(Edit difference data)

══════════════════════════════

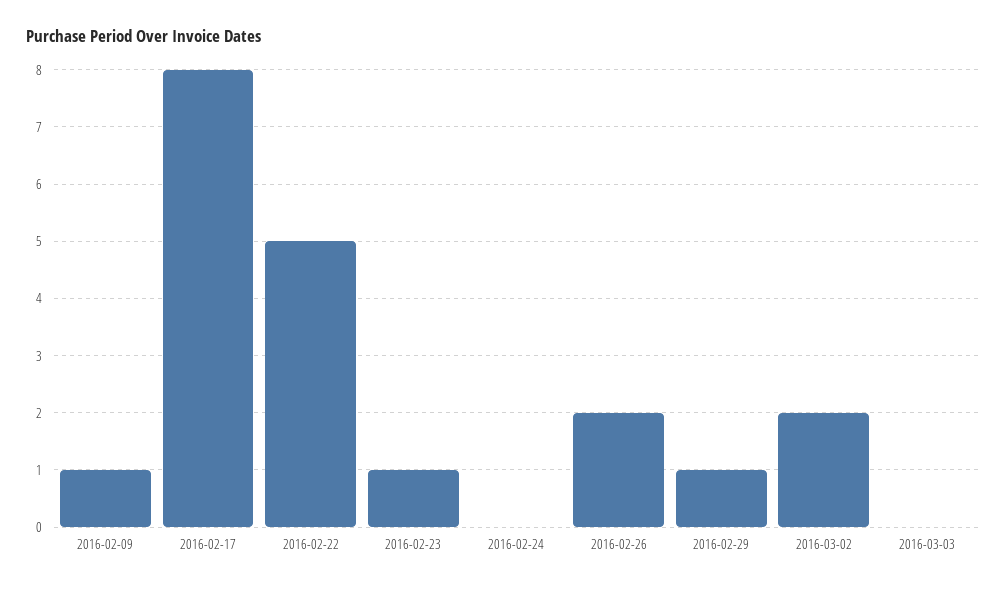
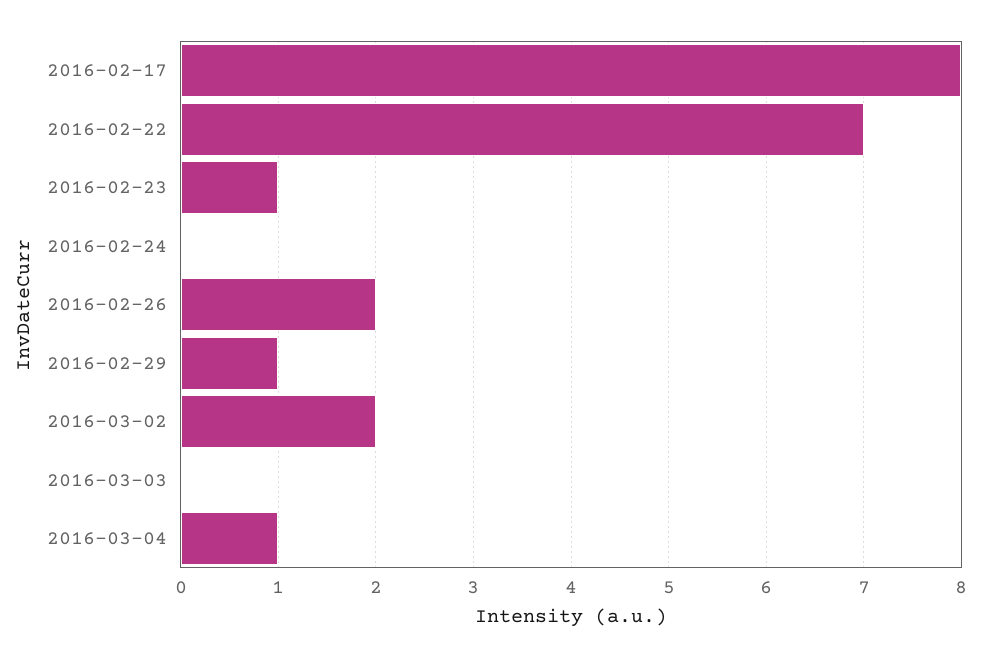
2016-02-09: 1 -> none
2016-02-22: 5 -> 7
2016-03-04: none -> 1

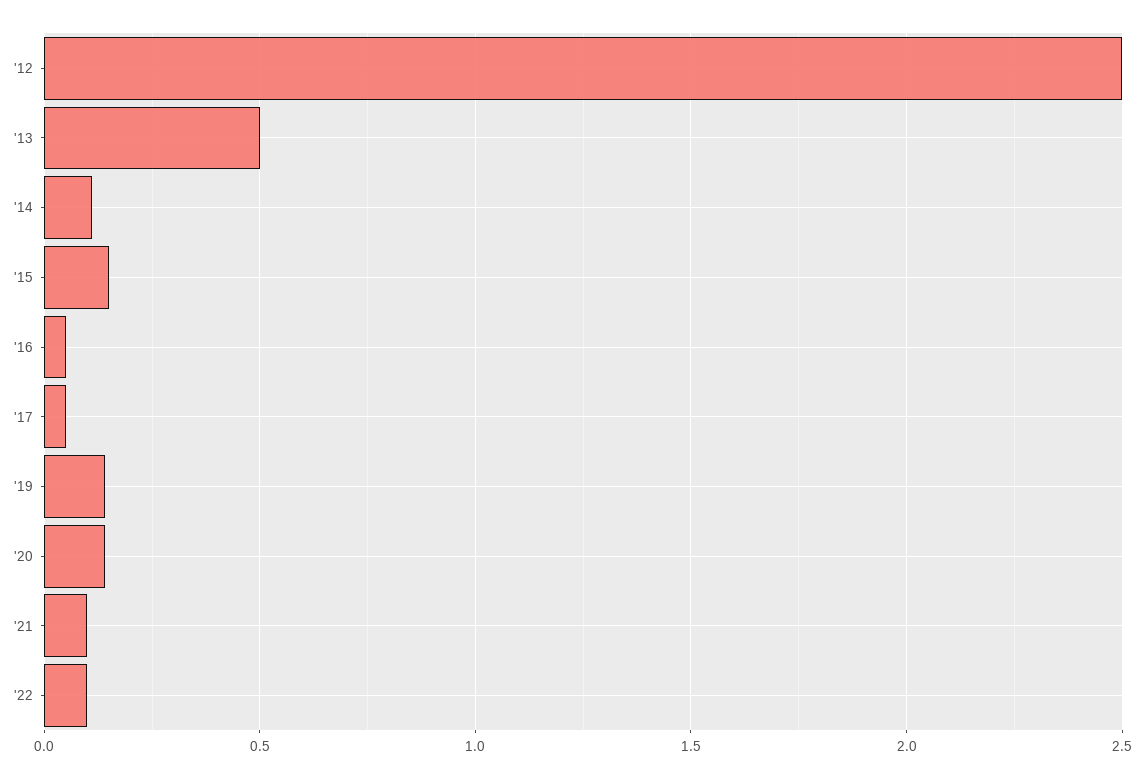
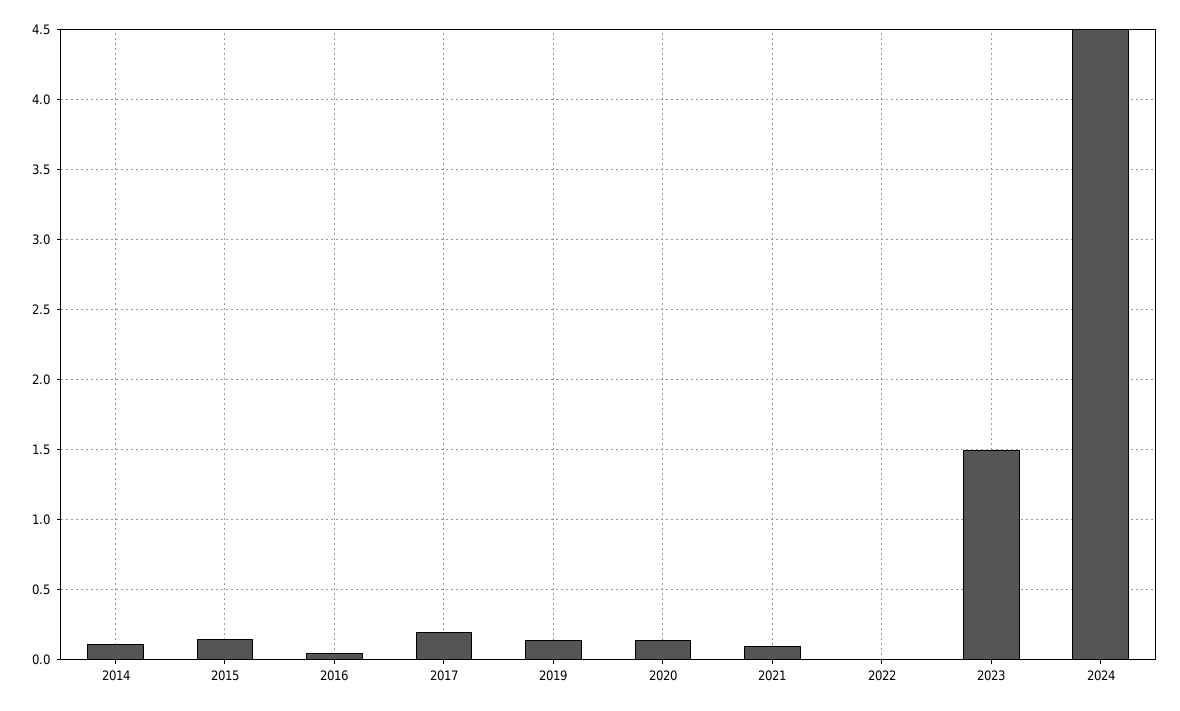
'12: 2.5 -> none
'13: 0.5 -> none
'17: 0.05 -> 0.2
'22: 0.1 -> 0
2023: none -> 1.5
2024: none -> 4.5

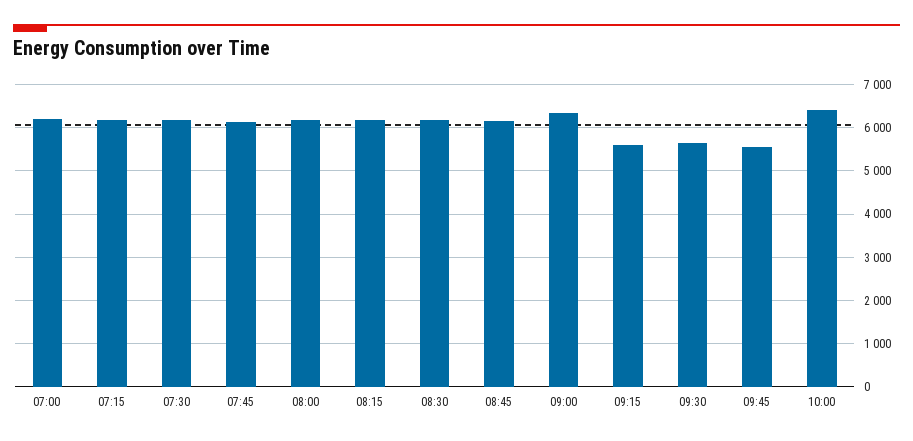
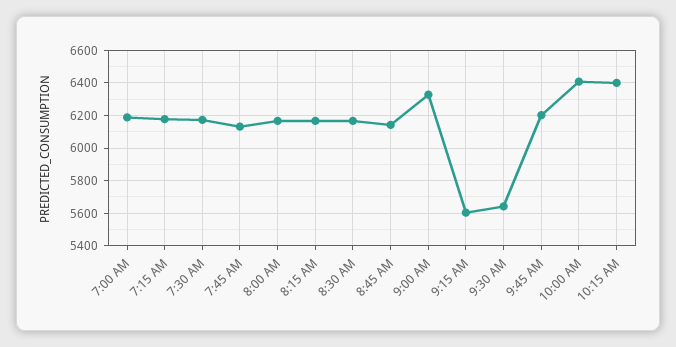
09:45: 5600 -> 6200
10:15 AM: none -> 6400

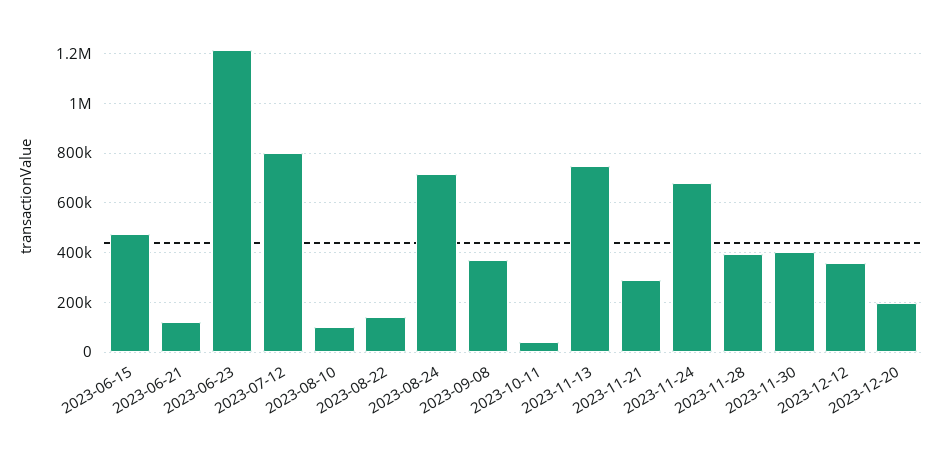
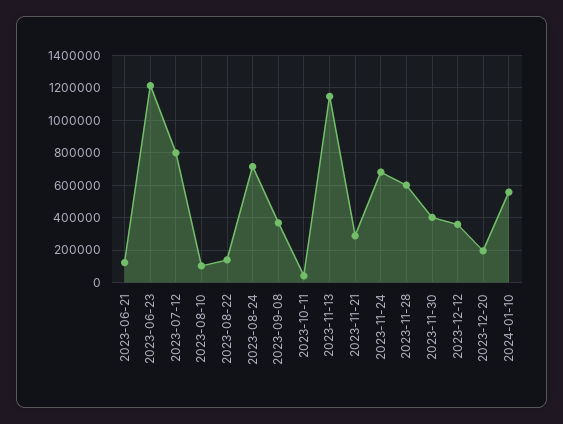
2023-06-15: 475000 -> none
2023-11-13: 750000 -> 1150000
2023-11-28: 400000 -> 600000
2024-01-10: none -> 550000

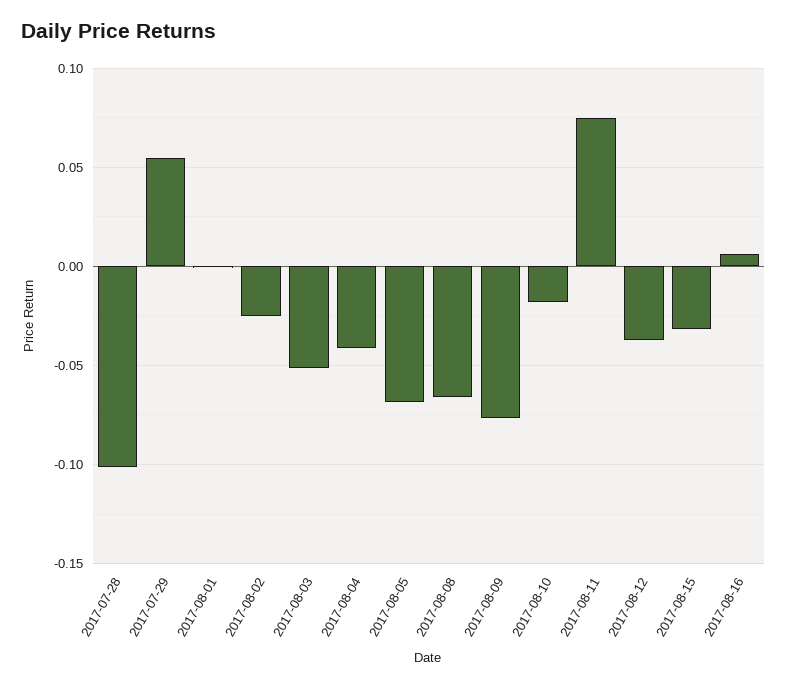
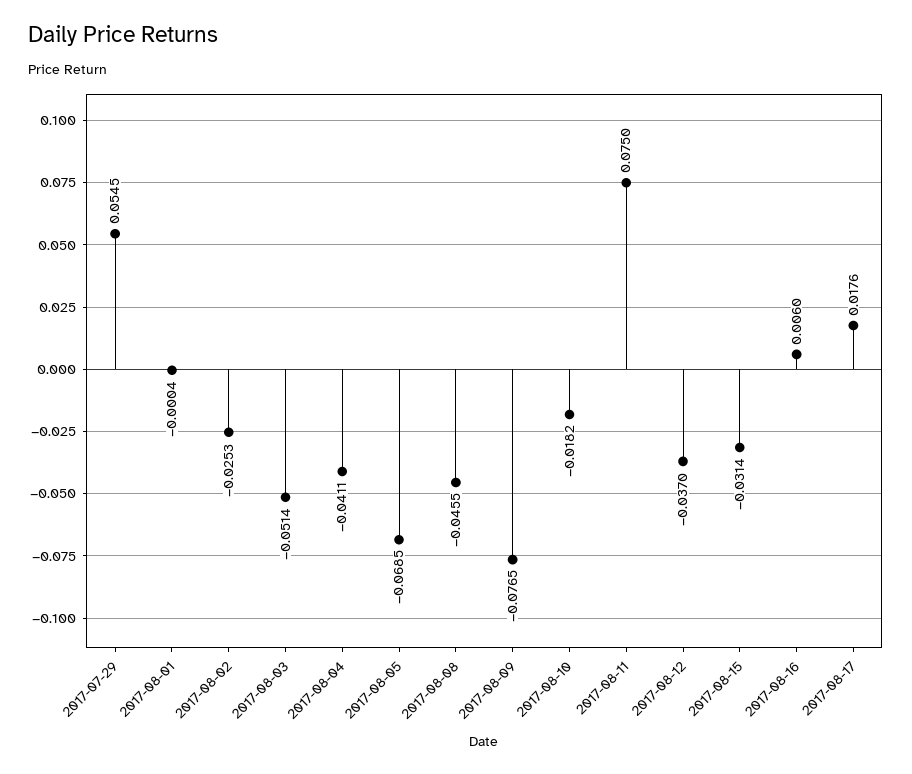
2017-07-28: -0.1 -> none
2017-08-08: -0.065 -> -0.0455
2017-08-17: none -> 0.0176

══════════════════════════════

- Goal of the exercise -
Drop the pictures, then transcribe the lines from the one containing "2023: none -> 1.5" to the end of the data above, exactly and nothing more.

- Response -
2023: none -> 1.5
2024: none -> 4.5

09:45: 5600 -> 6200
10:15 AM: none -> 6400

2023-06-15: 475000 -> none
2023-11-13: 750000 -> 1150000
2023-11-28: 400000 -> 600000
2024-01-10: none -> 550000

2017-07-28: -0.1 -> none
2017-08-08: -0.065 -> -0.0455
2017-08-17: none -> 0.0176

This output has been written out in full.